İttihatçı yapının köklerinin ne kadar derine gittiği yavaş yavaş çok daha iyi anlaşılmaya başlandı.
Umarız bu çirkin yapı, biran önce, kökten kazınır.
Önünde daha iki yıl varken, Genel Kurmay Başkanı, bu çok kutsal görevi yerine getirmekten imtina edebildi.
Böyle bir vatanseverlik olmaz.
İstifasında haklı bile olsa, “Gavura darılıp oruç bozulmaz!”
Kaldı ki, istifasının haklı bir yanı da yok.

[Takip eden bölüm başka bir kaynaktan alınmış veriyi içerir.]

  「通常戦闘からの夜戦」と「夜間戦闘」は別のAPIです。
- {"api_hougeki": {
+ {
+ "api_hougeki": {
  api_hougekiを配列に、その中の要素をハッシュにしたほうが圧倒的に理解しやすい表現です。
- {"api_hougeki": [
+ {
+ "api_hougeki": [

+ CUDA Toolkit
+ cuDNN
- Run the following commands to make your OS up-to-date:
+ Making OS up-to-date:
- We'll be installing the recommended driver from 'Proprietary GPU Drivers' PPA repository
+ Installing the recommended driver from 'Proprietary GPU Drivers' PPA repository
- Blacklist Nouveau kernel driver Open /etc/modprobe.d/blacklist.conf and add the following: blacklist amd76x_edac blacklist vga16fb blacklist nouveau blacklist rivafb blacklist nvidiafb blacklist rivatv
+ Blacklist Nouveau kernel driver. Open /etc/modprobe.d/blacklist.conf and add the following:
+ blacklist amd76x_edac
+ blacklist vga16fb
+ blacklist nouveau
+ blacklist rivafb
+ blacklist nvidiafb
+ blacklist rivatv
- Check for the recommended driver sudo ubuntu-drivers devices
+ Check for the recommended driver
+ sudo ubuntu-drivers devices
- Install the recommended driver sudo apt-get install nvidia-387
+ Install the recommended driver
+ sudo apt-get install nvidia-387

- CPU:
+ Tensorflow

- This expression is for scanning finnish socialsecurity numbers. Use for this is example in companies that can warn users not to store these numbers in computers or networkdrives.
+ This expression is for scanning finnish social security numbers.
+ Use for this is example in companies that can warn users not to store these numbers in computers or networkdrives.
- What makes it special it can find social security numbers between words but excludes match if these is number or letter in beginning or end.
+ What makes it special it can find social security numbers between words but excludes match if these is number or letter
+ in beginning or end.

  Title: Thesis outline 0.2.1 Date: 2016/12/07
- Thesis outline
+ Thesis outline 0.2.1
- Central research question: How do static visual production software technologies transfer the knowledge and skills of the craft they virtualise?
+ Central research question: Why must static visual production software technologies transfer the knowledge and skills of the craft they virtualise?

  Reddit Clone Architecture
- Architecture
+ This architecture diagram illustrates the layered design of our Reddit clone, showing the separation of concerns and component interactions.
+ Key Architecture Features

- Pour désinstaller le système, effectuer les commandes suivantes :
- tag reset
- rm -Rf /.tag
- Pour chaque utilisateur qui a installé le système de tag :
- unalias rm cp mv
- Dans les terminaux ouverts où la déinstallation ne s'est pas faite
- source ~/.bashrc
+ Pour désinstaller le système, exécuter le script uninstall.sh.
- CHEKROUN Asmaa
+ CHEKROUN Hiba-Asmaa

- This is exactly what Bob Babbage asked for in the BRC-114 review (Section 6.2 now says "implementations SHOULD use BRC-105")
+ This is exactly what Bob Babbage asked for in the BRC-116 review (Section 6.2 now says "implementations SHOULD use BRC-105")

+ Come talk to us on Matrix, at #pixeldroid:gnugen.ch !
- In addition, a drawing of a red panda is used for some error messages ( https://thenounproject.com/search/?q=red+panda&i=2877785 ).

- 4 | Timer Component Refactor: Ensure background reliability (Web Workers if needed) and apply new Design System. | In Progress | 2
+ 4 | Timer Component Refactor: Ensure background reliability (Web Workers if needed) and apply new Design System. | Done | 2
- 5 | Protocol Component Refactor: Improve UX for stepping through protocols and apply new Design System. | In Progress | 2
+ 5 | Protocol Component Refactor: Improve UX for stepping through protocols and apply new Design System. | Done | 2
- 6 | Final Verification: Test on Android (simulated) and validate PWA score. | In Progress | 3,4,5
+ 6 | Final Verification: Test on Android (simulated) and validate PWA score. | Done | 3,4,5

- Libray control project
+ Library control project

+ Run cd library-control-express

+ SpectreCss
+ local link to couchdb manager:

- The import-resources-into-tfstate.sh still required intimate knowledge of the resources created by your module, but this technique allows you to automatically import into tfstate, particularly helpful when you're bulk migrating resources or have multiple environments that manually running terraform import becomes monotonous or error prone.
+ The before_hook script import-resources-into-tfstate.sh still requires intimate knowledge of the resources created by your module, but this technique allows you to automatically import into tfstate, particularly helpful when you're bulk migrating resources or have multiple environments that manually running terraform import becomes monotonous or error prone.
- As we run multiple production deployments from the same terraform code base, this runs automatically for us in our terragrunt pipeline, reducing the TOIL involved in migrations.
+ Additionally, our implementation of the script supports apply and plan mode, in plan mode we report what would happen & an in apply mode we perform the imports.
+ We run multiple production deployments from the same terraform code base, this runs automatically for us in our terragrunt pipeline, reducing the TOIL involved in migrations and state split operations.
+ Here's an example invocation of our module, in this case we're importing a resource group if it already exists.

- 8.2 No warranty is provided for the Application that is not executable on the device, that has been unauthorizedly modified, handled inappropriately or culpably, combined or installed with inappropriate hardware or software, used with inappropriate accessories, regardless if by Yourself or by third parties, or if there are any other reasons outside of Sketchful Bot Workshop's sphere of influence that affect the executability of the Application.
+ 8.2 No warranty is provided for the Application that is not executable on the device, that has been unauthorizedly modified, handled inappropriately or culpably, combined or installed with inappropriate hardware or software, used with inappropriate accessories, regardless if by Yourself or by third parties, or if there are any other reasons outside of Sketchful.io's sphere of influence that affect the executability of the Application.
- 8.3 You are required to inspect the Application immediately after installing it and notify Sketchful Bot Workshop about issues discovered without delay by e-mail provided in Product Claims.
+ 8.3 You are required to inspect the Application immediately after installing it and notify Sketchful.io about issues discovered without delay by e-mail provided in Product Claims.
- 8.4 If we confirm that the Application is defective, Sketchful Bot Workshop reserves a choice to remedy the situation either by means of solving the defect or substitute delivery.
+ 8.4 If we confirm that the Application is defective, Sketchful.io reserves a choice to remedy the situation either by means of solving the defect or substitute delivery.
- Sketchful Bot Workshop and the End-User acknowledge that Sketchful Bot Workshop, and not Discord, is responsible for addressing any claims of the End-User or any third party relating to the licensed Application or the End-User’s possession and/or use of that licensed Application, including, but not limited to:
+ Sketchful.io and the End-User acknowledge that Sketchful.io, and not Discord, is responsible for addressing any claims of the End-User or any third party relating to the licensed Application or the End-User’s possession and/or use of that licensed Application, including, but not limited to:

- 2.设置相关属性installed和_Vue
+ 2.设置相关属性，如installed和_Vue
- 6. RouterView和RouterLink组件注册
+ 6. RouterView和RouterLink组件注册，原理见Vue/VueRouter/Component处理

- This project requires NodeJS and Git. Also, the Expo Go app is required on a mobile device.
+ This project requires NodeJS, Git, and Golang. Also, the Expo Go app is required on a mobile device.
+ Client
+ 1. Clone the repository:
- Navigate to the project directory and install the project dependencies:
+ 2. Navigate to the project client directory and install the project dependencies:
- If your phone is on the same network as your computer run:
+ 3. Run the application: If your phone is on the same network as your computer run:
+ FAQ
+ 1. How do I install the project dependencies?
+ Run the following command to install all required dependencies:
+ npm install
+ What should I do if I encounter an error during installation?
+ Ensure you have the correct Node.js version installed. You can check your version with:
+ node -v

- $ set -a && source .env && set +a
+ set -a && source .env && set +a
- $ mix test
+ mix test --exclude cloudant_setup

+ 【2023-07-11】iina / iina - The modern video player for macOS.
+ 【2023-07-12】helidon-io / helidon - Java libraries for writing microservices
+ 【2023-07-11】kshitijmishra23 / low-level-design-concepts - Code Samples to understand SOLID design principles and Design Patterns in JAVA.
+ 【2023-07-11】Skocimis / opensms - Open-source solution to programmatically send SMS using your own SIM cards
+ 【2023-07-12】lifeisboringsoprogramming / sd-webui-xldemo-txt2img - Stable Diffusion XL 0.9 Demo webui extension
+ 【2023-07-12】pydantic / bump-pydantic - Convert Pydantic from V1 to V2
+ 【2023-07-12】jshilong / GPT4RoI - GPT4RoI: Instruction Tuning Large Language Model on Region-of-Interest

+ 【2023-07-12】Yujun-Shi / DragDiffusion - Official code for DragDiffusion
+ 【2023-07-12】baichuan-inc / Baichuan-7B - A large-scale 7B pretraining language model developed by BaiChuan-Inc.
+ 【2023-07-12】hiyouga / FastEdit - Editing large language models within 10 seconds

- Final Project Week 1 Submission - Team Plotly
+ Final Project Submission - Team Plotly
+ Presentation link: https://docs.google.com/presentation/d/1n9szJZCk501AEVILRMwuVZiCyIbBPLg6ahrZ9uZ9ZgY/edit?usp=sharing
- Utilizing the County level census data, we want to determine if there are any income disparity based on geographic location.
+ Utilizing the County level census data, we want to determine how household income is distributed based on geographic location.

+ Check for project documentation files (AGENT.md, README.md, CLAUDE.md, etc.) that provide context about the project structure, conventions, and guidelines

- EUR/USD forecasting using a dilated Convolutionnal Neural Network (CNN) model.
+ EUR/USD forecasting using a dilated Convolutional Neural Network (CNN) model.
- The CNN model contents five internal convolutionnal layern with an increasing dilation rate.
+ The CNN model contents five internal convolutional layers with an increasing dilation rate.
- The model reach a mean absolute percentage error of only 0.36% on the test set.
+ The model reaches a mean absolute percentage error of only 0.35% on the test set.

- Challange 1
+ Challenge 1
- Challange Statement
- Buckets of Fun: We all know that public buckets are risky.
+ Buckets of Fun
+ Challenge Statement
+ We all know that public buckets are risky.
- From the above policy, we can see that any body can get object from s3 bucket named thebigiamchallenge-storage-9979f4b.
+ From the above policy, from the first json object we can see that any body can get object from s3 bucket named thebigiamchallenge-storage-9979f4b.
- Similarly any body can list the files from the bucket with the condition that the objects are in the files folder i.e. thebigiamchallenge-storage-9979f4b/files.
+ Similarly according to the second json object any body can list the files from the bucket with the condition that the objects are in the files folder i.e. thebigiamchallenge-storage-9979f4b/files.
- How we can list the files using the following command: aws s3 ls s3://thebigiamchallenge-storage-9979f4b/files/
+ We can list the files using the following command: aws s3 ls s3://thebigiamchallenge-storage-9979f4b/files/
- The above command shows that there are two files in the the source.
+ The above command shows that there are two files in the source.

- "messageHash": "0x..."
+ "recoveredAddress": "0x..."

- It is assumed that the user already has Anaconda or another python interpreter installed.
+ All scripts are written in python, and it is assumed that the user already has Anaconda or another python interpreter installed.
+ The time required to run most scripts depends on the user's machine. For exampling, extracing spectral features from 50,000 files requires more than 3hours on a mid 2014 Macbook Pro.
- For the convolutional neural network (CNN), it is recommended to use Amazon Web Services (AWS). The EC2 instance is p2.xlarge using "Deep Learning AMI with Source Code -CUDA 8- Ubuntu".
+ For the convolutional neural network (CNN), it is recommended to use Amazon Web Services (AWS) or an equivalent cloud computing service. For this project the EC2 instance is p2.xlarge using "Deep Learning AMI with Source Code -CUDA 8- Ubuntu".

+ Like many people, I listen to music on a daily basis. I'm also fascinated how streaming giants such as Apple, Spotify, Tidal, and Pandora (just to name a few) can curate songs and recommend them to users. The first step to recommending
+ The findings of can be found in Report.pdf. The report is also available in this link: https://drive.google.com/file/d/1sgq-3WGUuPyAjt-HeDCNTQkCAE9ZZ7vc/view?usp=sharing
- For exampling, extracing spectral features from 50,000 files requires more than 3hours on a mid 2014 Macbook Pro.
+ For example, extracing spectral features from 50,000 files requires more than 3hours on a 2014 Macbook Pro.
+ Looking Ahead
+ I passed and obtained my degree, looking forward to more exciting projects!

Üç kuvvet komutanına gelince, onlar da emekliliklerini üç gün önceye alarak, kriz bezirganlarının ekmeğine yağ sürmeye kalkıp, onların alkışlarını alma komikliğine düştüler.
Komutanlarımız dolmuşa binip, bir yanlışa imza attılar.
Tüm bunları dile getirirken bir gerçeğin de altını çizmekte yarar var.
Komutanların bu yanlışlarına rağmen, her türlü baskı karşısında, geçmişteki komutanlar gibi, bildiri yayınlamaya, hükümeti uyarmaya hatta tehdit etmeye kalkma saçmalığı içine girmeden, sadece sorumluluktan kaçarak, darbe beklentisinde olanları da, biraz olsun mutlu edebilmek için, sessizce çekip gitmelerini de taktir etmekte de yarar var!
Devlet de devamlılık esastır.
Kimse “Ben olmazsam devletin işleri yürümez” havasıyla, kerameti kendinde görme saçmalığı içine giremez.
Devlet görevi yaparken, bazı arkadaşlar belli havalara girince, bizi büyüklerimiz şöyle uyarırdı. “Evladım boşuna havalara girme, devletin işi sandalyeyi koysan yine yürür.” derlerdi.
Tabii ki, “Kişi makama göre değer kazanmaz, makam kişiye göre değer kazanır” sözü de çok önemli.
Biz ne Paşalar, Cumhurbaşkanları, Başbakanlar gördük.
Kimini rahmet ve minnetle anarken, kimilerinin ise isimlerini bile hatırlamıyoruz.
İsimleri hafızalarımızdan silinenlere bu dört komutan da katılma hatasını yaptı.